### [ASSIGNED TASK]
Omitting all pictures, print the lines of the listing from the one containing "-9,11 +9,11 @@" through the final line, both ends included, with no other text.

### [THE RECORDS]
┌──

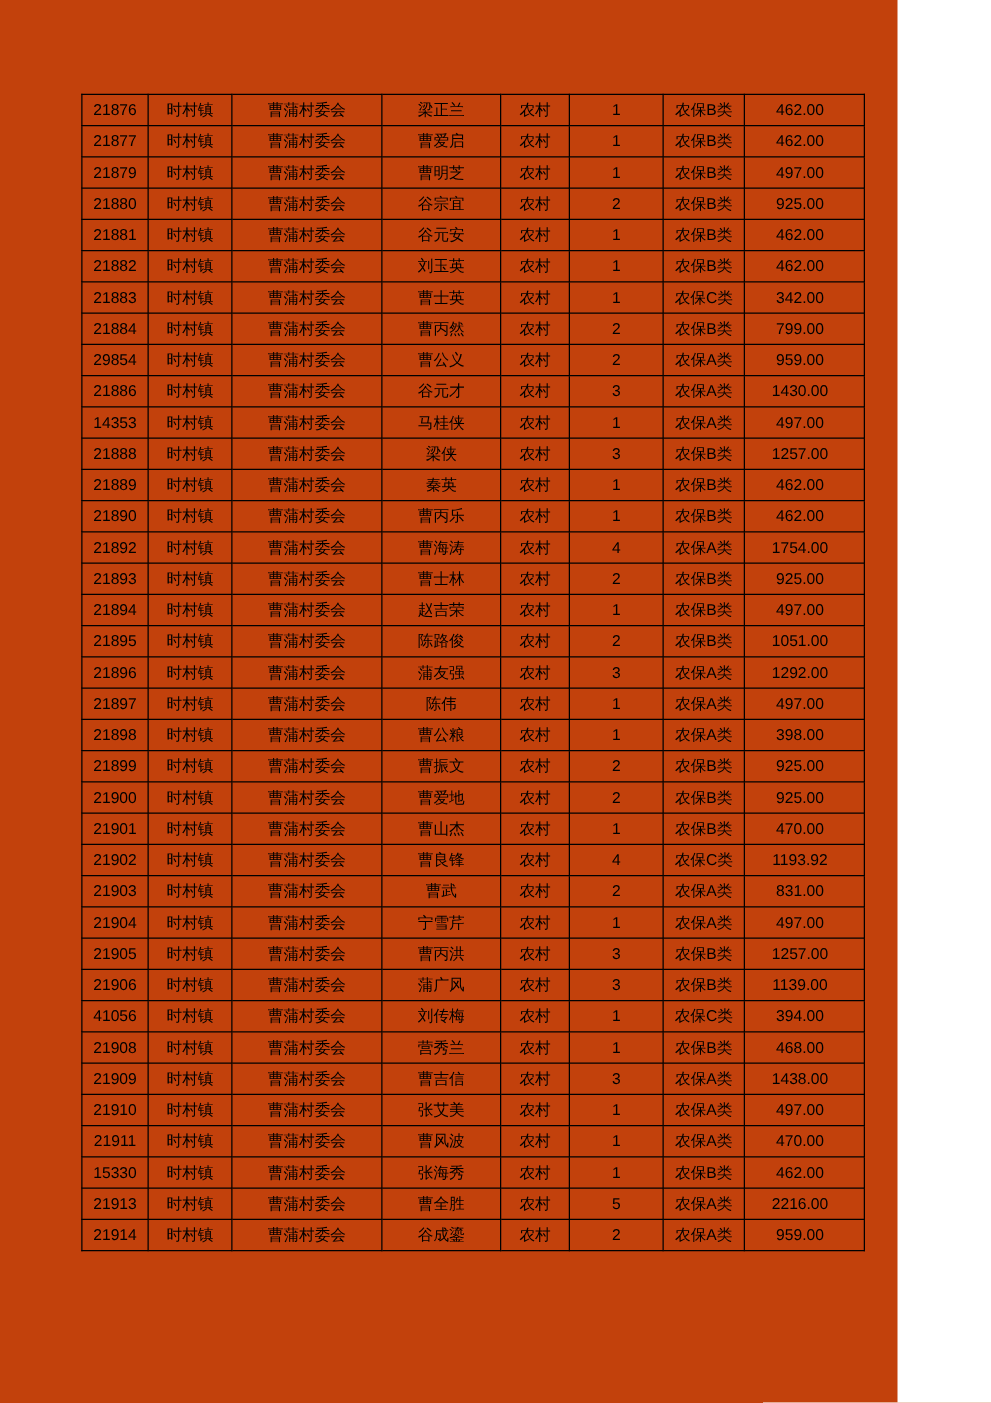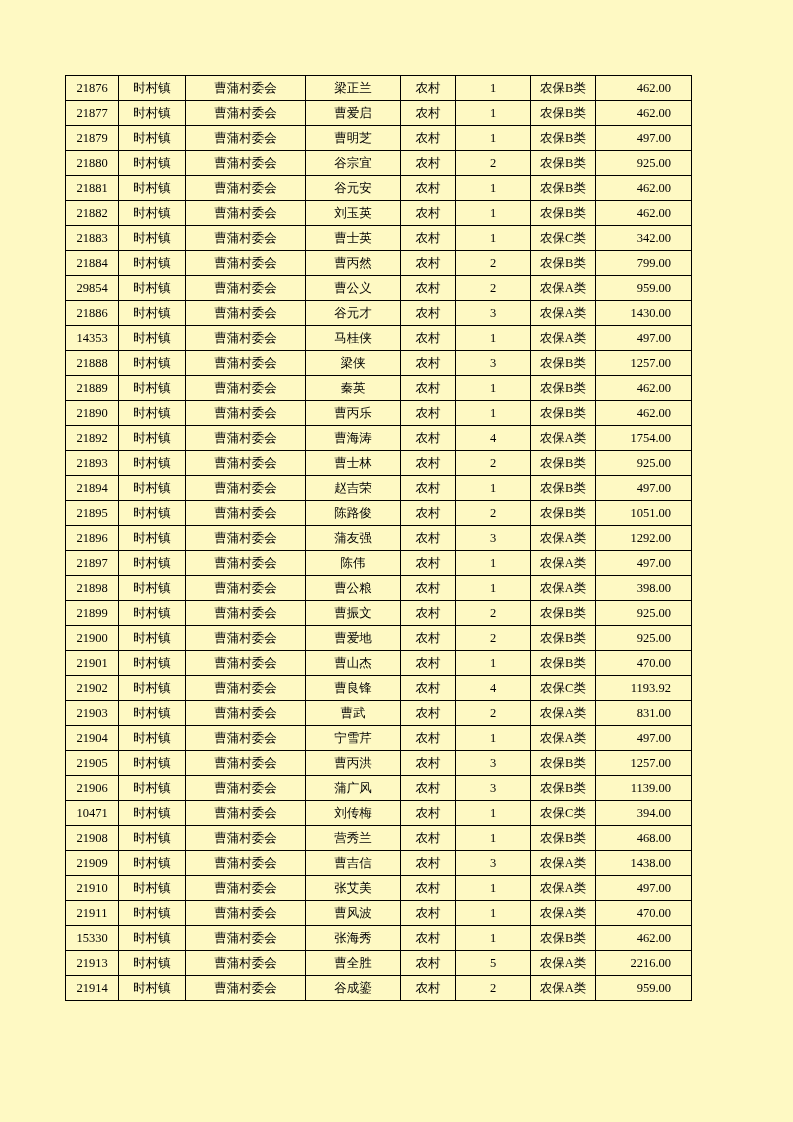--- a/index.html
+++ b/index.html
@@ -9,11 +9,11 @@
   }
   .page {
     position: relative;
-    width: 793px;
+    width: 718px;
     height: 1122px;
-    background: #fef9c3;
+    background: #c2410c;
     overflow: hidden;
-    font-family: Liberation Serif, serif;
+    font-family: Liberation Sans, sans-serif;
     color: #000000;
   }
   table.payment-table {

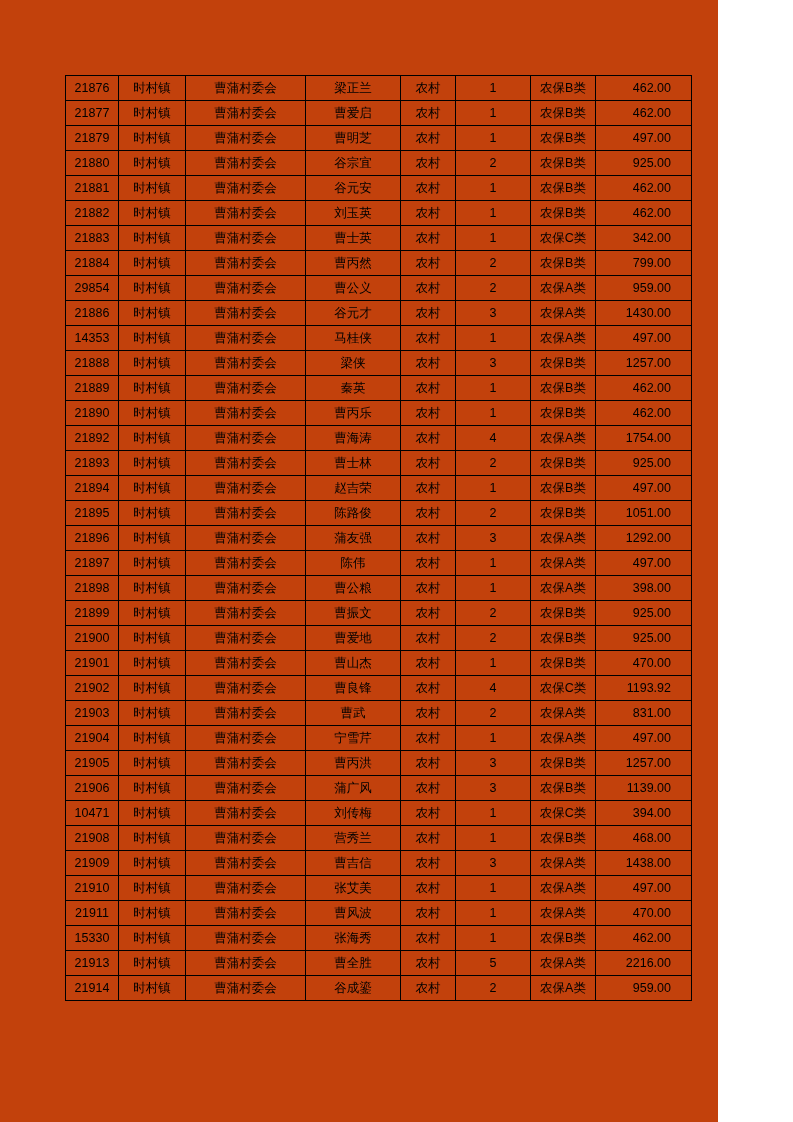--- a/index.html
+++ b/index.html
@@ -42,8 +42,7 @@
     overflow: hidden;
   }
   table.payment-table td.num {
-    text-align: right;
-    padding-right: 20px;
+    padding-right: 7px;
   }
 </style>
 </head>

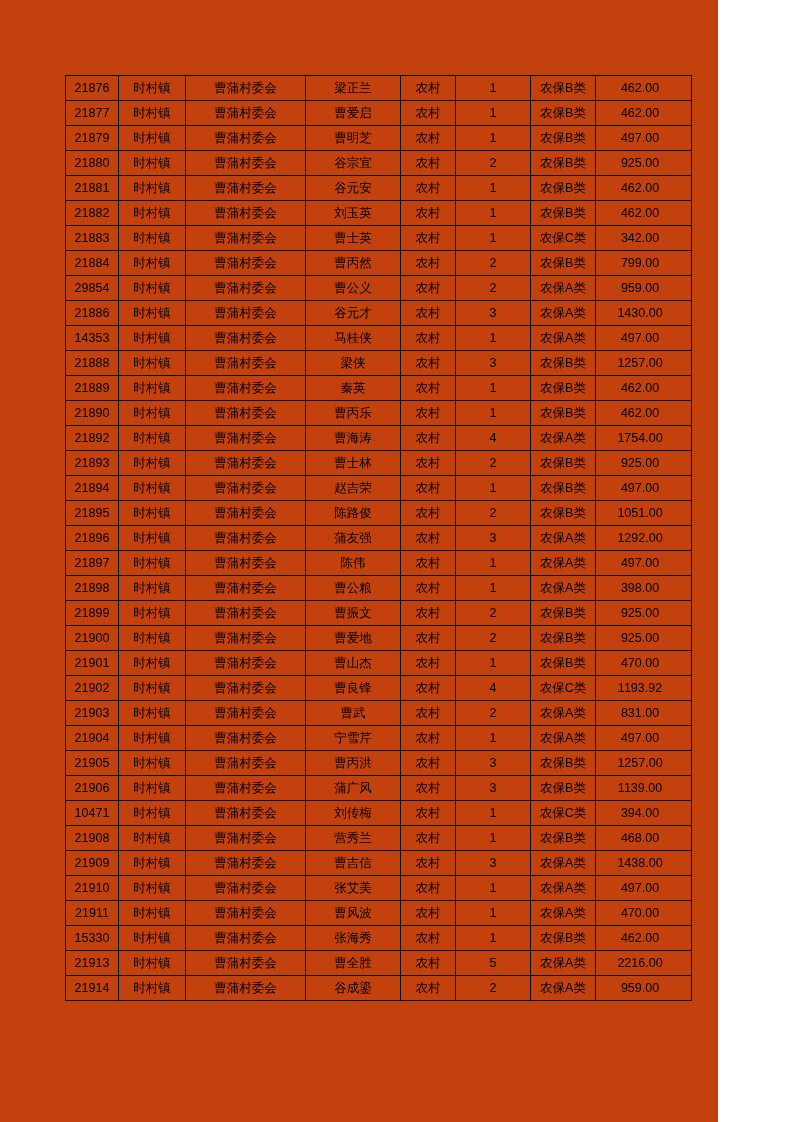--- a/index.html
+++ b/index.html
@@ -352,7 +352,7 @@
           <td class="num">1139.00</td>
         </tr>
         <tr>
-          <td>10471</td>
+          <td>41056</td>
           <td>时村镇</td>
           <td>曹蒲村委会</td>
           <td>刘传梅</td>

└──

### [REPLY TO THE TASK]
@@ -9,11 +9,11 @@
   }
   .page {
     position: relative;
-    width: 793px;
+    width: 718px;
     height: 1122px;
-    background: #fef9c3;
+    background: #c2410c;
     overflow: hidden;
-    font-family: Liberation Serif, serif;
+    font-family: Liberation Sans, sans-serif;
     color: #000000;
   }
   table.payment-table {

--- a/index.html
+++ b/index.html
@@ -42,8 +42,7 @@
     overflow: hidden;
   }
   table.payment-table td.num {
-    text-align: right;
-    padding-right: 20px;
+    padding-right: 7px;
   }
 </style>
 </head>

--- a/index.html
+++ b/index.html
@@ -352,7 +352,7 @@
           <td class="num">1139.00</td>
         </tr>
         <tr>
-          <td>10471</td>
+          <td>41056</td>
           <td>时村镇</td>
           <td>曹蒲村委会</td>
           <td>刘传梅</td>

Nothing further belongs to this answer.